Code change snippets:
◆ ◆ ◆
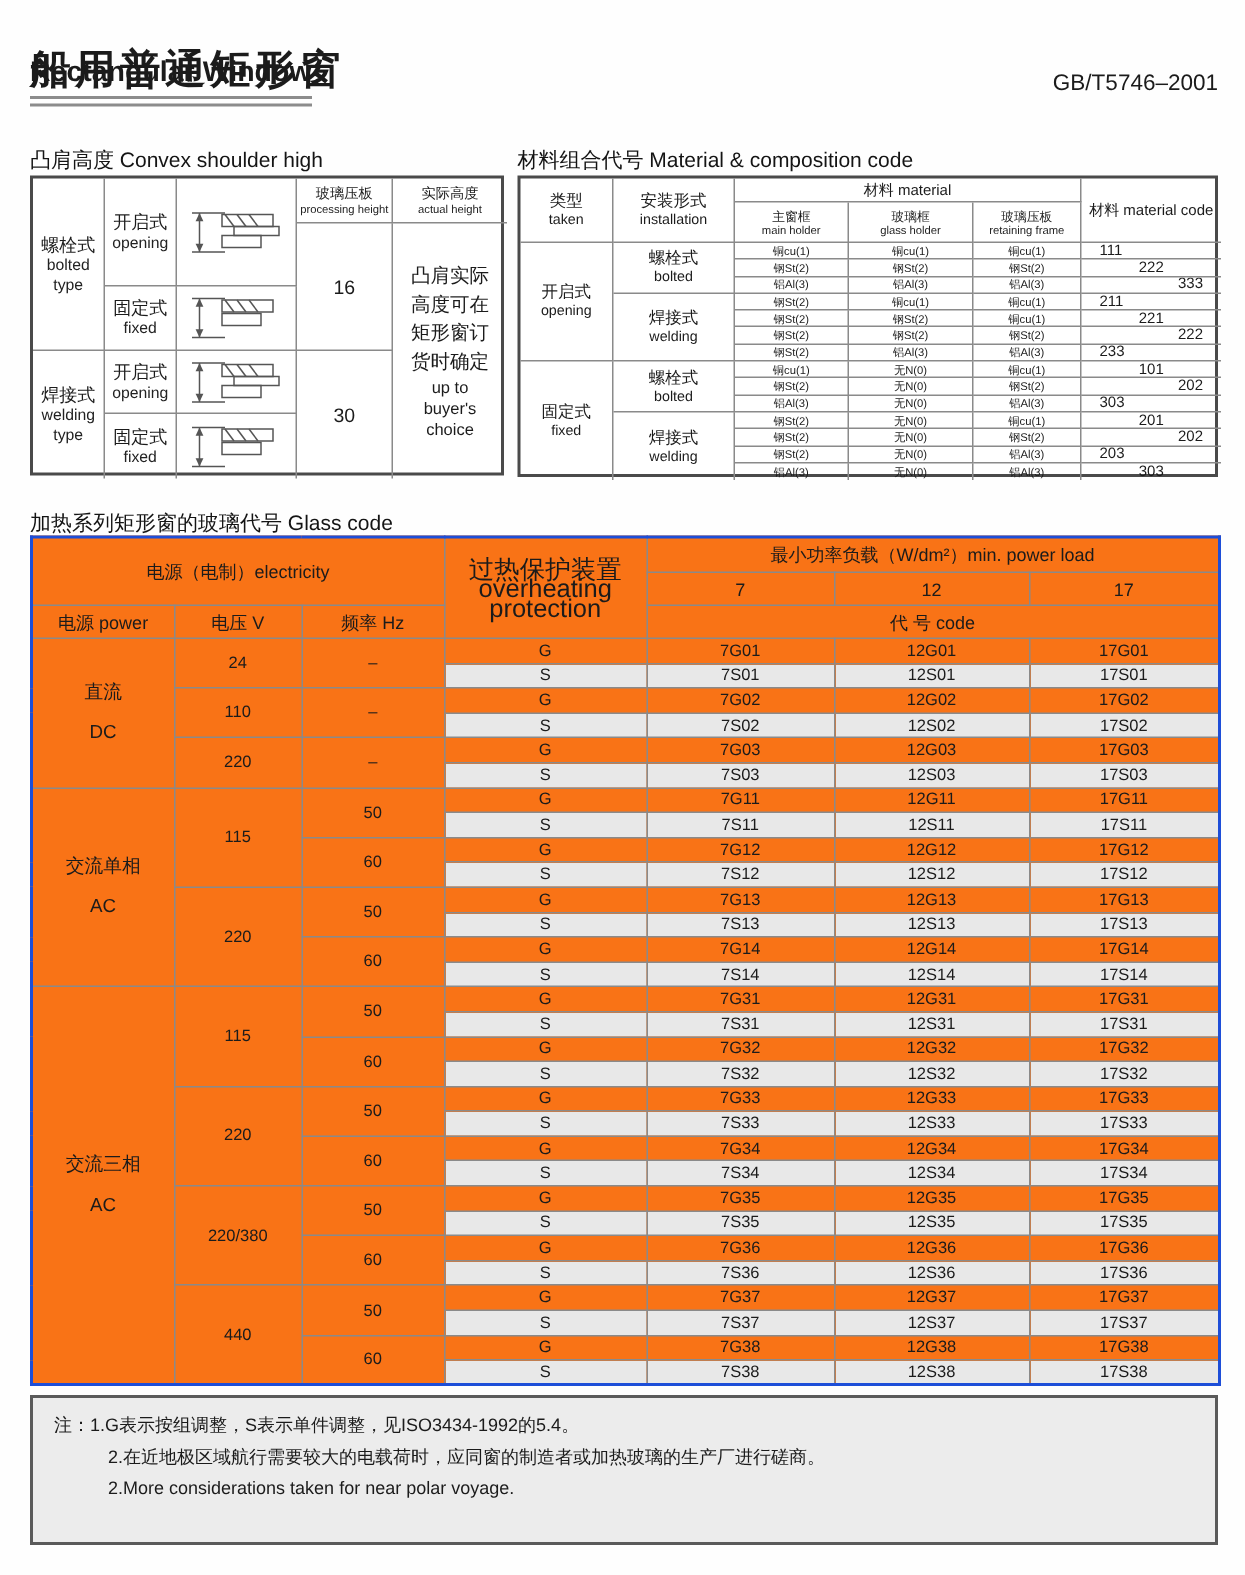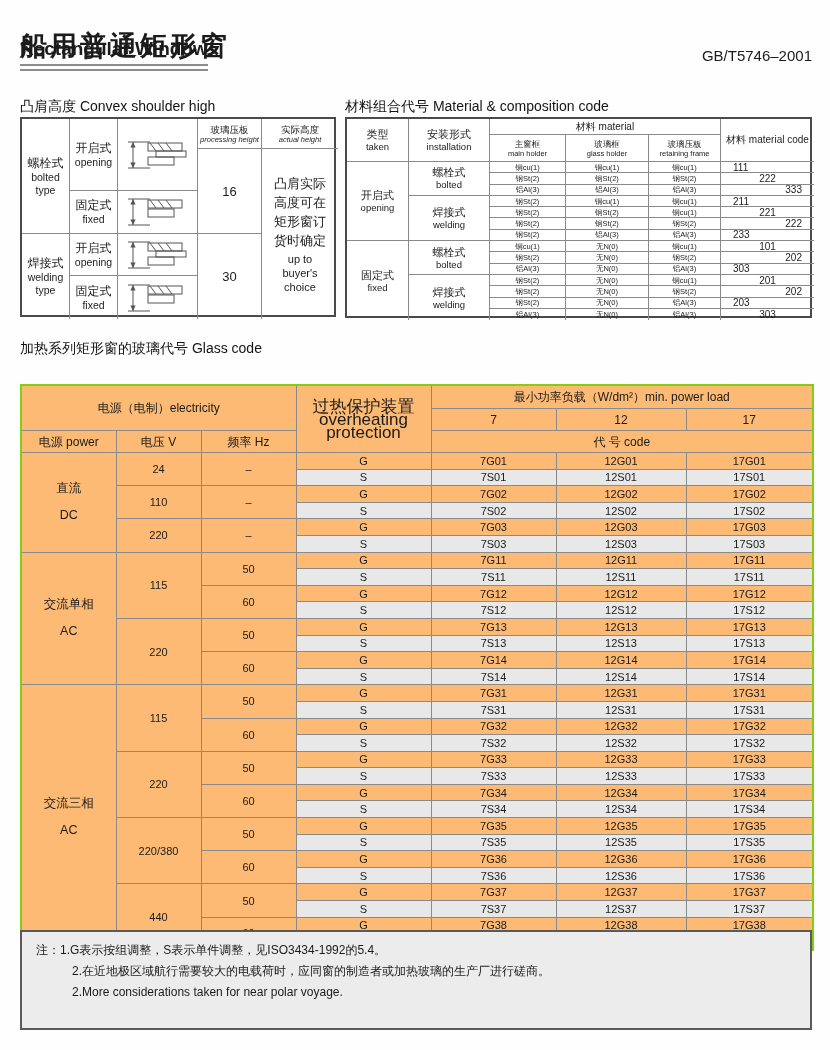--- a/index.html
+++ b/index.html
@@ -23,43 +23,43 @@
   .c{border-right:1px solid #8a8a8a;border-bottom:1px solid #8a8a8a;
      display:flex;flex-direction:column;align-items:center;justify-content:center;
      text-align:center;overflow:hidden;box-sizing:border-box;}
   .c.no-r{border-right:none;} .c.no-b{border-bottom:none;}
 
   
   #convex-table{left:20px;top:117px;width:316px;height:200px;
     grid-template-columns:48px 48px 80px 64px 76px;
     grid-template-rows:30px 42px 43px 42px 43px;}
   .cn{font-size:12px;line-height:15px;} .en{font-size:10.5px;line-height:13px;color:#222;}
-  .hdr-sm .cn{font-size:9.5px;line-height:11px;} .hdr-sm .en{font-size:7.5px;line-height:9px;font-style:italic;}
+  .hdr-sm .cn{font-size:9.5px;line-height:11px;} .hdr-sm .en{font-size:7.5px;line-height:9px;}
   .bigval{font-size:13px;}
   .note-cn{font-size:13px;line-height:19px;width:56px;}
   .note-en{font-size:11px;line-height:14px;margin-top:2px;width:54px;}
 
   
   #material-table{left:345px;top:117px;width:467px;height:201px;
     grid-template-columns:62px 81px 76px 83px 72px 93px;
     grid-template-rows:16px 27px repeat(14,11.3px);}
   #material-table .hdr1{font-size:10px;}
   #material-table .sub .cn{font-size:8.5px;line-height:10px;}
   #material-table .sub .en{font-size:7.5px;line-height:9px;}
   #material-table .mt-cn{font-size:11px;line-height:13px;}
   #material-table .mt-en{font-size:9.5px;line-height:11px;}
   .mcell{font-size:7.5px;line-height:9px;}
   .code-cell{flex-direction:row;font-size:10px;}
   .code-cell.pos-left{justify-content:flex-start;padding-left:12px;}
   .code-cell.pos-center{justify-content:center;}
   .code-cell.pos-right{justify-content:flex-end;padding-right:12px;}
 
   
-  #glass-table{position:absolute;left:20px;top:384px;width:792px;border-collapse:collapse;
-    table-layout:fixed;background:#fdba74;border:2px solid #84cc16;}
+  #glass-table{position:absolute;left:20px;top:357px;width:792px;border-collapse:collapse;
+    table-layout:fixed;background:#f97316;border:2px solid #1d4ed8;}
   #glass-table th,#glass-table td{border:1px solid #8a8a8a;padding:0;text-align:center;
     font-weight:normal;overflow:hidden;}
   #glass-table thead th{font-size:12px;line-height:14px;}
   #glass-table thead tr:nth-child(1) th{height:22px;}
   #glass-table thead tr:nth-child(2) th{height:21px;}
   #glass-table thead tr:nth-child(3) th{height:21px;}
   #glass-table .prot-h div{font-size:17px;line-height:13px;}
   #glass-table tbody tr{height:16.6px;}
   #glass-table tbody td{font-size:11px;}
   .power-cell div{font-size:12.5px;line-height:15px;}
◆ ◆ ◆
## Your objective
All lines from the one containing "#glass-table thead tr:nth-child(1)" to the end of the records, both ends included, should be printed exactly and on their own.

## Response
   #glass-table thead tr:nth-child(1) th{height:22px;}
   #glass-table thead tr:nth-child(2) th{height:21px;}
   #glass-table thead tr:nth-child(3) th{height:21px;}
   #glass-table .prot-h div{font-size:17px;line-height:13px;}
   #glass-table tbody tr{height:16.6px;}
   #glass-table tbody td{font-size:11px;}
   .power-cell div{font-size:12.5px;line-height:15px;}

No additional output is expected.